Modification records
.....
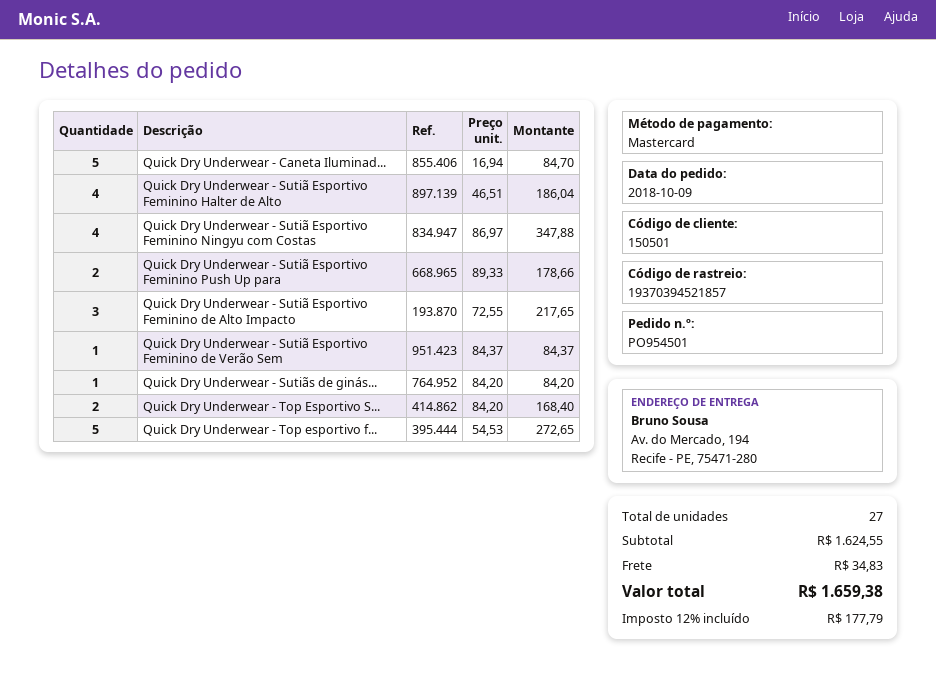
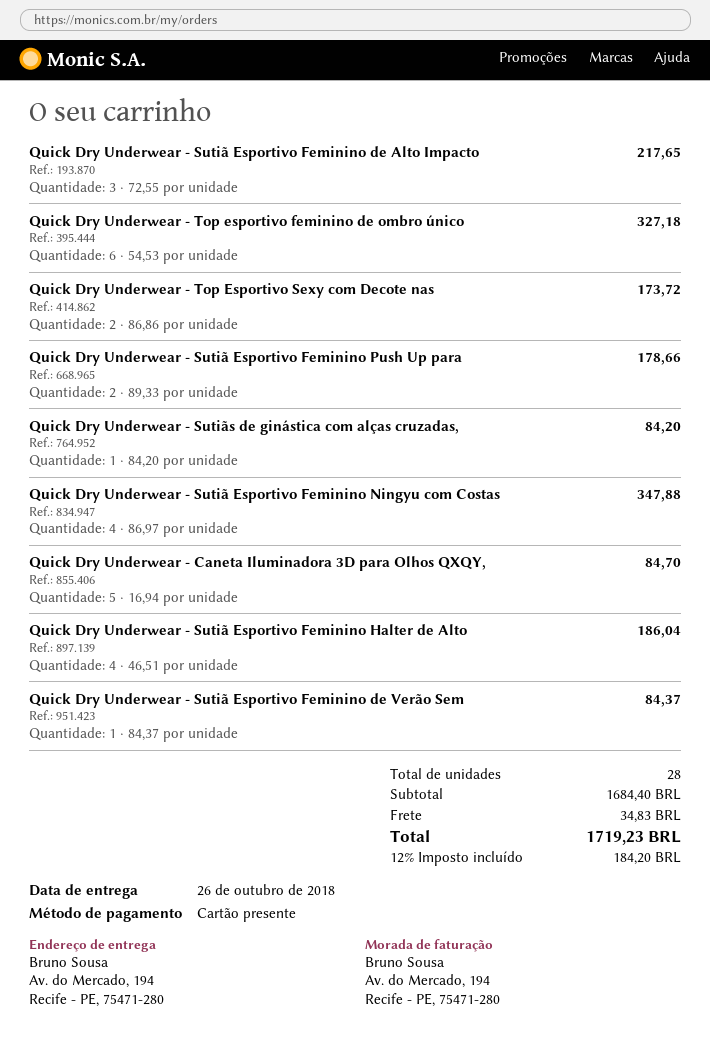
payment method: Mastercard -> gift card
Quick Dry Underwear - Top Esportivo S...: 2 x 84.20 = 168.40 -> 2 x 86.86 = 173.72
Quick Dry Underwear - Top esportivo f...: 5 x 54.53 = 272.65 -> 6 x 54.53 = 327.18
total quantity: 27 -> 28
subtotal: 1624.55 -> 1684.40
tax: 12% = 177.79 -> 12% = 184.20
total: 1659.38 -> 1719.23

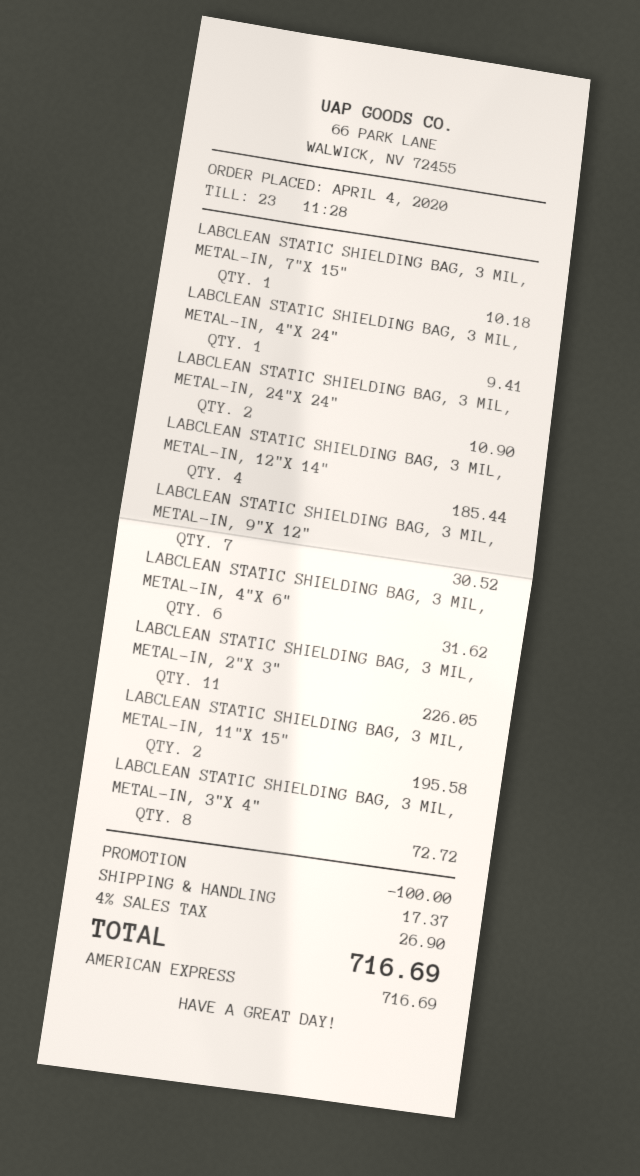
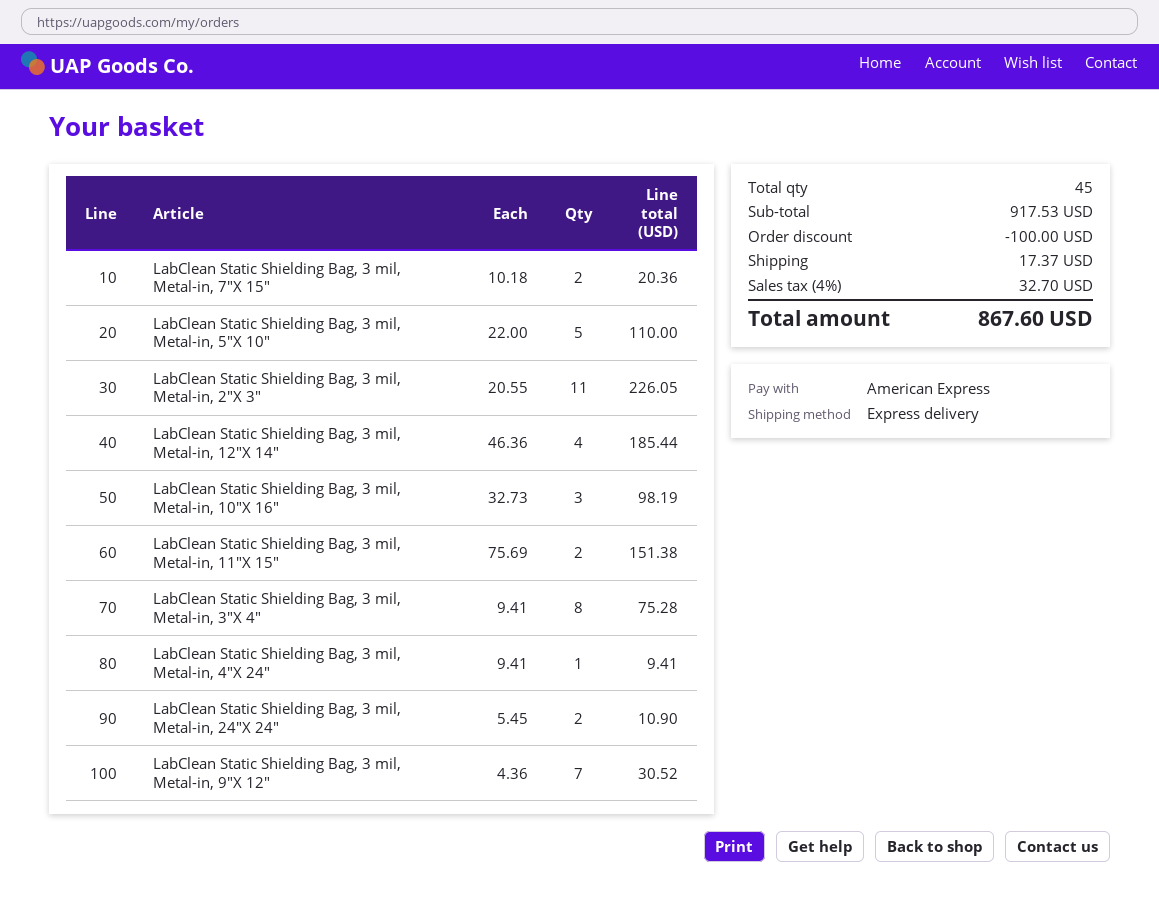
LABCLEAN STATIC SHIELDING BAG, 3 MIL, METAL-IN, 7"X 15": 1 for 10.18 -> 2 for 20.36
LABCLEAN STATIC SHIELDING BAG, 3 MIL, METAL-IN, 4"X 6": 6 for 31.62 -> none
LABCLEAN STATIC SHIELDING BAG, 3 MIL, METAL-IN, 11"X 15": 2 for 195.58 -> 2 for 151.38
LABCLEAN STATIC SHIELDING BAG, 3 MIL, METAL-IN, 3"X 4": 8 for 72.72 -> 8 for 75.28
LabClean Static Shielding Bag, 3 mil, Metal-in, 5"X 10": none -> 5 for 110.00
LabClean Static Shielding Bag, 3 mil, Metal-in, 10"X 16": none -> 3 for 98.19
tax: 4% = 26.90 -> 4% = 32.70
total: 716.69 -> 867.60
.....
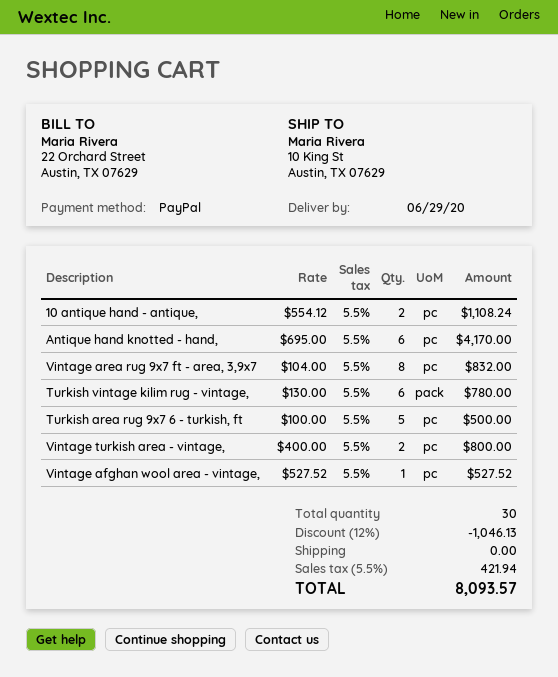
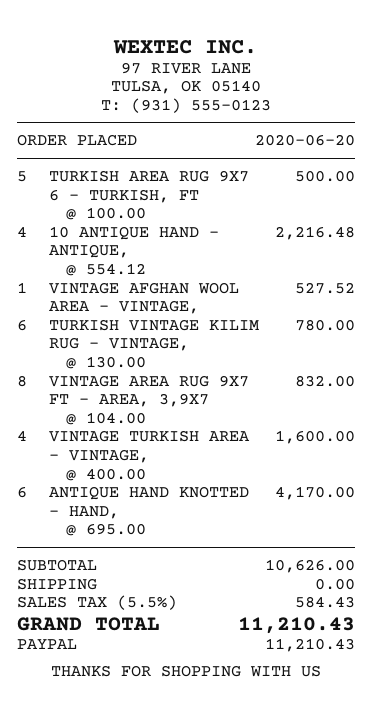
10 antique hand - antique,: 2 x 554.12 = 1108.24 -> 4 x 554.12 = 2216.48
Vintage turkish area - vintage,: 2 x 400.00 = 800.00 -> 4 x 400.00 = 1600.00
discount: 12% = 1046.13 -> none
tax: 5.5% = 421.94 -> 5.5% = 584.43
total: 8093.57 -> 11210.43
.....
▸ PROBLEM DETAILS
Using the records above, repeat exactly the run of lines that starts with the line with "Quick Dry Underwear - Top Esportivo S...: 2" and goes on through the line with "total: 716.69 -> 867.60"; omit each picture.

▸ RESPONSE TO THE EXERCISE
Quick Dry Underwear - Top Esportivo S...: 2 x 84.20 = 168.40 -> 2 x 86.86 = 173.72
Quick Dry Underwear - Top esportivo f...: 5 x 54.53 = 272.65 -> 6 x 54.53 = 327.18
total quantity: 27 -> 28
subtotal: 1624.55 -> 1684.40
tax: 12% = 177.79 -> 12% = 184.20
total: 1659.38 -> 1719.23

LABCLEAN STATIC SHIELDING BAG, 3 MIL, METAL-IN, 7"X 15": 1 for 10.18 -> 2 for 20.36
LABCLEAN STATIC SHIELDING BAG, 3 MIL, METAL-IN, 4"X 6": 6 for 31.62 -> none
LABCLEAN STATIC SHIELDING BAG, 3 MIL, METAL-IN, 11"X 15": 2 for 195.58 -> 2 for 151.38
LABCLEAN STATIC SHIELDING BAG, 3 MIL, METAL-IN, 3"X 4": 8 for 72.72 -> 8 for 75.28
LabClean Static Shielding Bag, 3 mil, Metal-in, 5"X 10": none -> 5 for 110.00
LabClean Static Shielding Bag, 3 mil, Metal-in, 10"X 16": none -> 3 for 98.19
tax: 4% = 26.90 -> 4% = 32.70
total: 716.69 -> 867.60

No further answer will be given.